Implementation:Google deepmind Dm control Suite Wrappers

Metadata	Value
Implementation	Suite Wrappers
Domain	Reinforcement_Learning, Software_Engineering
Source	dm_control
Workflow	Control_Suite_RL_Training
Last Updated	2026-02-15 00:00 GMT

Overview

Concrete tool for augmenting dm_control environments using four provided wrapper classes: ActionNoise, ActionScale, Pixels, and MujocoProfiler.

Description

The dm_control.suite.wrappers package ships four environment wrappers, each implementing dm_env.Environment:

ActionNoise (action_noise.Wrapper) -- Adds zero-mean Gaussian noise to every action before forwarding it to the inner environment. The standard deviation is expressed as a fraction (scale) of each action dimension's range. The noisy action is clipped to the action spec bounds. Requires all action bounds to be finite.
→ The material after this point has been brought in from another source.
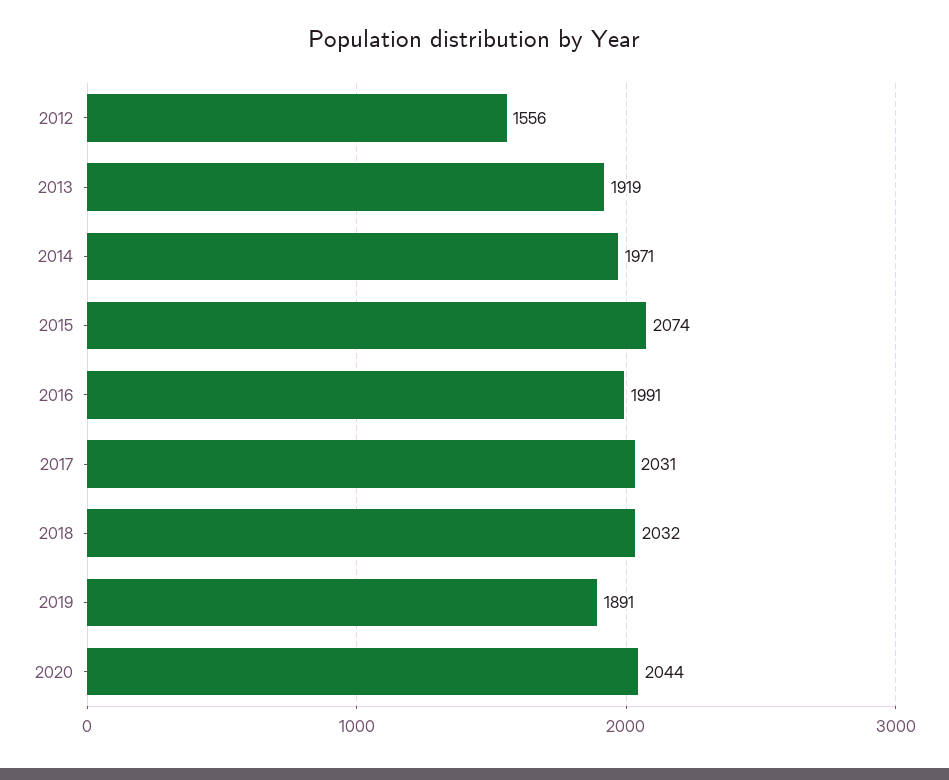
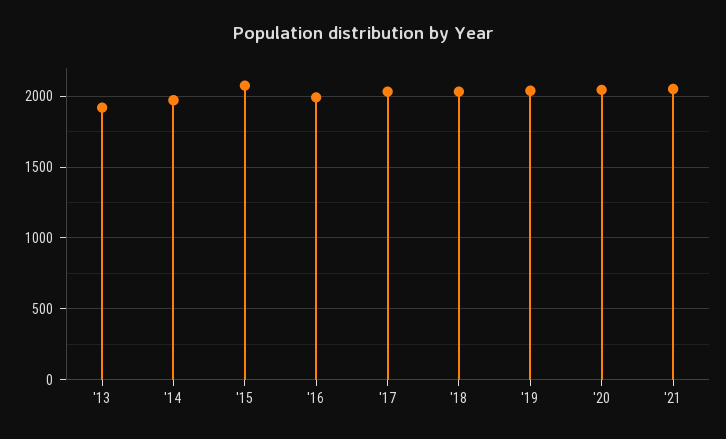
2012: 1556 -> none
2019: 1891 -> 2050
'21: none -> 2050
ActionScale (action_scale.Wrapper) -- Linearly remaps actions from a user-specified [minimum, maximum] range to the inner environment's native action range. This is useful for normalising agent outputs (e.g. [-1, 1]) to arbitrary actuator bounds. Returns a modified action_spec reflecting the new bounds.

Pixels (pixels.Wrapper) -- Adds a rendered pixel observation to each time-step. When pixels_only=True (default), the original state observations are discarded. When pixels_only=False, both state and pixel observations are returned. Custom render settings (resolution, camera ID) can be passed via render_kwargs.

MujocoProfiler (mujoco_profiling.Wrapper) -- Appends a profiling observation containing the cumulative step timer duration and call count from MuJoCo's internal profiler. Calls physics.enable_profiling() on construction.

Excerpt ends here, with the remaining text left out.